En los últimos meses nos han bombardeado servicios, aplicaciones y webs (en los que estamos dados de alta) de comunicaciones previas que nos informaban acerca de la adaptación al RGPD y se nos solicitaba el consentimiento expreso de las más diversas formas y maneras.

La aplicación de la nueva ley de política de privacidad, común a toda la Unión Europea, entró en vigor en mayo del 2016 y el pasado día 25 de mayo de 2018 ya era de obligado cumplimiento por las empresas.

Así, cada vez que nos metíamos en cualquier página de internet debíamos aceptarla para continuar navegando en ella.

Pero si nos paramos a pensar, seguramente el 90% de nosotros la hemos aceptado sin saber que es lo que hacíamos y mucho menos lo que aceptábamos. Nos negamos a leer algo que es realmente importante ya que cedemos nuestros datos, pero debido a la avalancha de las nuevas políticas de privacidad de las empresas esto ha hecho el efecto contrario, no leernos ninguna.

Lo que tenemos que tener claro es que con el nuevo reglamento las empresas tendrán que comunicarnos qué datos están utilizando, cómo los están tratando y quién es la persona responsable de los mismos.

Para esclarecer todo esto, apunto que el mayor cambio ha consistido en que las empresas y administraciones públicas tienen que pedir consentimiento expreso y específico al ciudadano para cada finalidad o uso de datos.
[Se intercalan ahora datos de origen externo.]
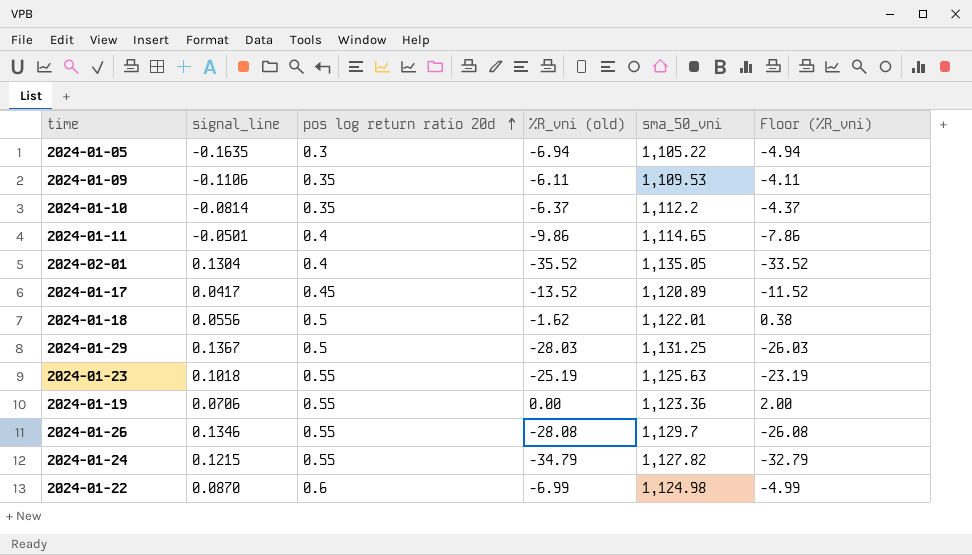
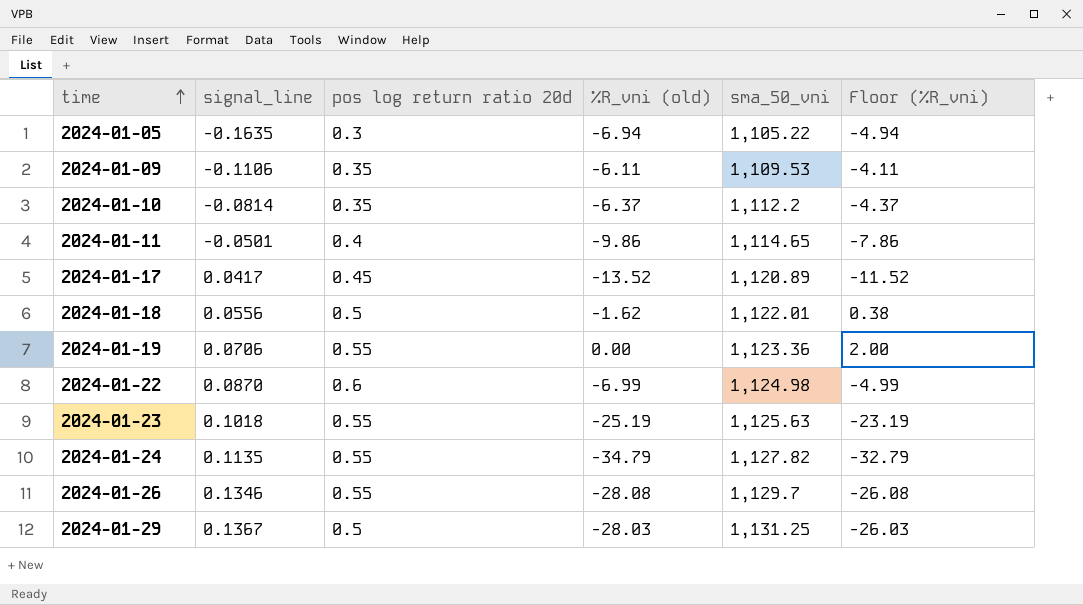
row order: pos log return ratio 20d ascending -> time ascending
row 2024-02-01: 0.1304 | 0.4 | -35.52 | 1,135.05 | -33.52 -> none
2024-01-24 | signal_line: 0.1215 -> 0.1135

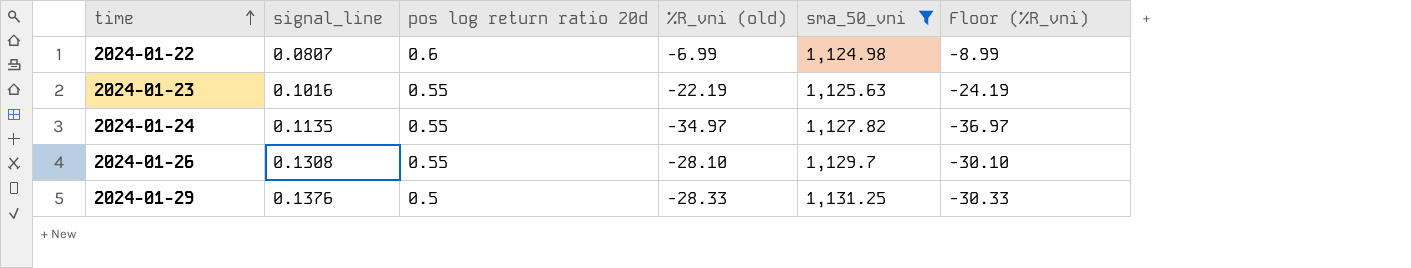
filter: none -> sma_50_vni >= 1,124.98
column Floor (%R_vni) | formula: [%R_vni (old)] + 2 -> [%R_vni (old)] - 2
2024-01-22 | signal_line: 0.0870 -> 0.0807
2024-01-23 | signal_line: 0.1018 -> 0.1016
2024-01-23 | %R_vni (old): -25.19 -> -22.19
2024-01-24 | %R_vni (old): -34.79 -> -34.97
2024-01-26 | signal_line: 0.1346 -> 0.1308
2024-01-26 | %R_vni (old): -28.08 -> -28.10
2024-01-29 | signal_line: 0.1367 -> 0.1376
2024-01-29 | %R_vni (old): -28.03 -> -28.33

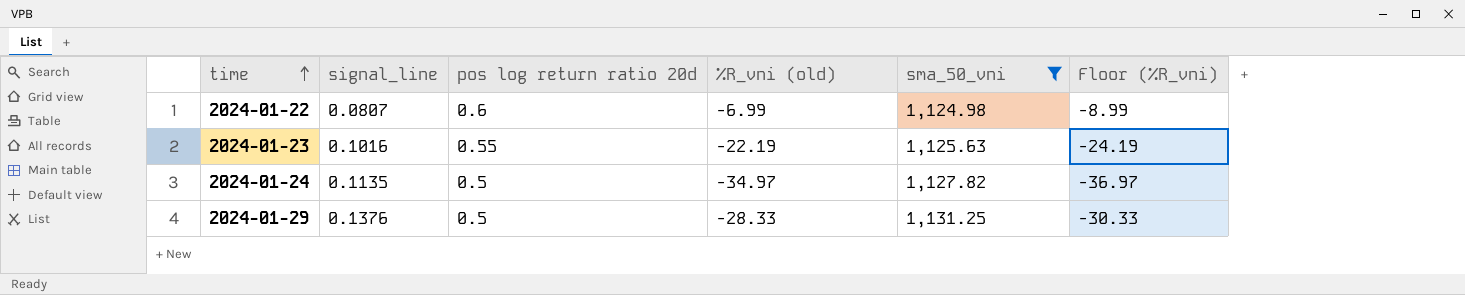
row 2024-01-26: 0.1308 | 0.55 | -28.10 | 1,129.7 | -30.10 -> none
2024-01-24 | pos log return ratio 20d: 0.55 -> 0.5

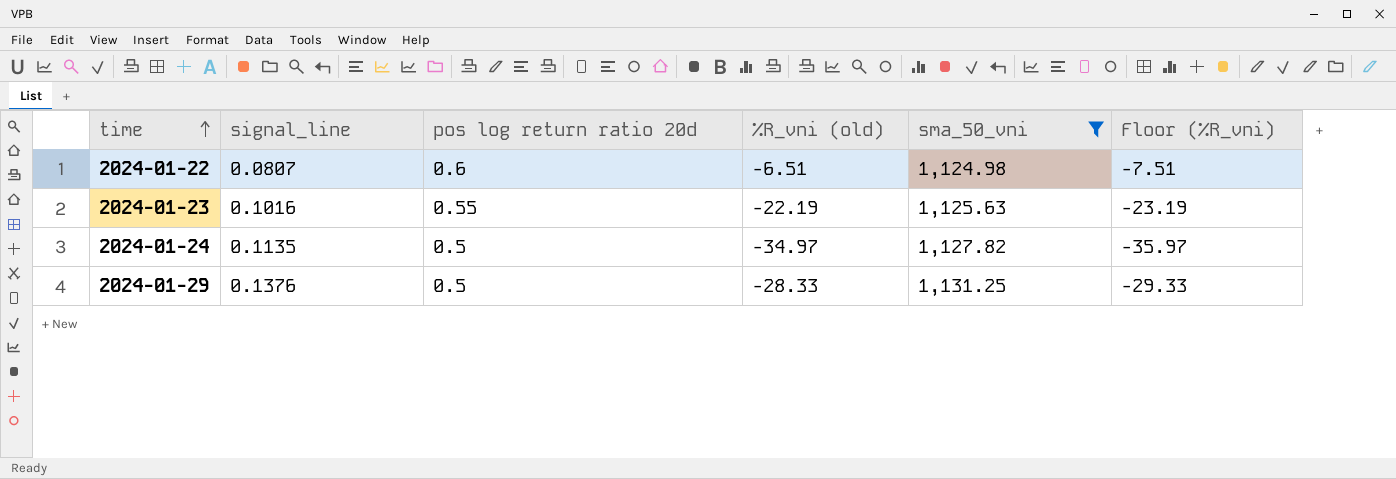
column Floor (%R_vni) | formula: [%R_vni (old)] - 2 -> [%R_vni (old)] - 1
2024-01-22 | %R_vni (old): -6.99 -> -6.51

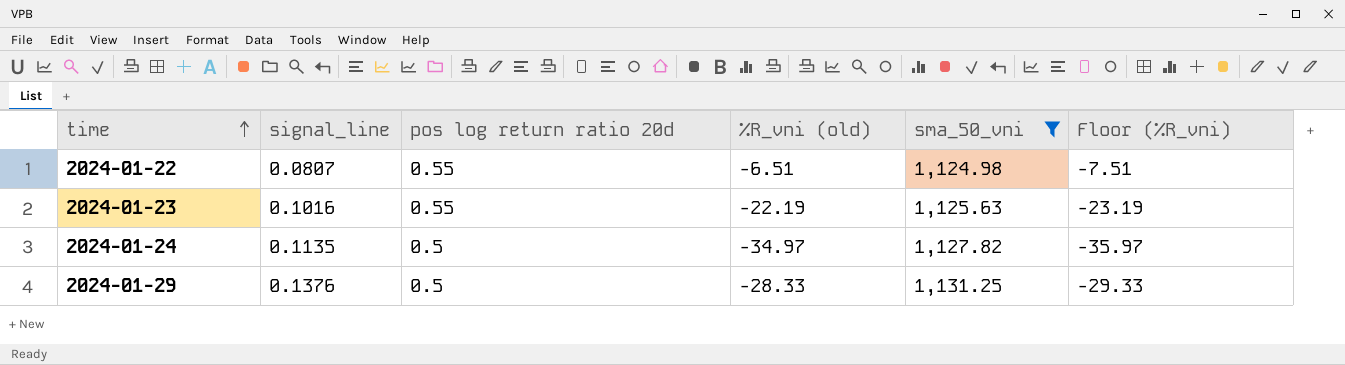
2024-01-22 | pos log return ratio 20d: 0.6 -> 0.55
Eso supone que ya no será válido aplicar el consentimiento tácito por el que un usuario presuntamente acepta lo que no rechaza de plano, ni tampoco podrán ofrecérsele casillas ya marcadas de asentimiento. El artículo 25 del reglamento describe la privacidad por diseño y defecto como principios obligatorios.

En la práctica, esto pone en cuestión muchos de los registros que hoy forman parte de las bases de datos de diferentes organizaciones, obtenidos bajo tácticas y procesos que ahora ya no son legales.
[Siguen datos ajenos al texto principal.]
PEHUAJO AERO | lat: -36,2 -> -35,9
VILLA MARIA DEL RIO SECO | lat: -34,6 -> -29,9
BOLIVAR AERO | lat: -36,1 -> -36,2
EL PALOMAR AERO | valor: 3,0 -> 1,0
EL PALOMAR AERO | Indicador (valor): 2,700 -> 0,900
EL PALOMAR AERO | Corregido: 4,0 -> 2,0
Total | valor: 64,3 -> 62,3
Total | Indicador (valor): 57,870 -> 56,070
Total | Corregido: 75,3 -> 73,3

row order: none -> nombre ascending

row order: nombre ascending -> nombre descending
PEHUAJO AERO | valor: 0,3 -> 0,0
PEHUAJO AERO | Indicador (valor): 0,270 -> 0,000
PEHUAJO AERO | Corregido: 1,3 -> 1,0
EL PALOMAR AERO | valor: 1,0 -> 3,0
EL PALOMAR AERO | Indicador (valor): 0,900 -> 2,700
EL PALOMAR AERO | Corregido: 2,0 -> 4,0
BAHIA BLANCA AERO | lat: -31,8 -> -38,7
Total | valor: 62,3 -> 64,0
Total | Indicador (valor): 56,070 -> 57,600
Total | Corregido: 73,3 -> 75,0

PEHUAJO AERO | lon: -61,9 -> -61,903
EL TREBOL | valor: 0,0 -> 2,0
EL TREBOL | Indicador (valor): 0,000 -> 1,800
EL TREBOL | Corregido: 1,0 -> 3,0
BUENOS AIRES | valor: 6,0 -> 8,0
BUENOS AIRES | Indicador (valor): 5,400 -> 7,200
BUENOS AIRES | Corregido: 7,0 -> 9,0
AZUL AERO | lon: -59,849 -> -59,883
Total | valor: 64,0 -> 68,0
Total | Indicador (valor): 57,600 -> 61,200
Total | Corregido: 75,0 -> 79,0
A raíz de todo esto la figura del delegado de protección de datos (DPD) ha ganado cierto protagonismo. Hoy día estoy segura que tener un delegado en nuestra empresa tiene más aspectos positivos que negativos. El DPD, entre otras funciones, es la persona que guía y conciencia a que toda organización se involucre para que esto se realice correctamente. Este profesional debe conocer perfectamente la ley, el negocio en el que trabaja, realizar un estudio de la empresa donde realice su trabajo y, por supuesto, ser pragmático y tener mucho sentido común.

En Grupo Ciencias (Academia de enseñanza Ciencias S.L y Open ciencias S.L) llevamos meses “poniéndonos las pilas“ para que todo funcione correctamente y nuestros clientes respiren tranquilos en cuanto a sus datos se refiere, ya que tratamos con alumnos de todos las edades (desde los 3 años) y para nosotros es una prioridad.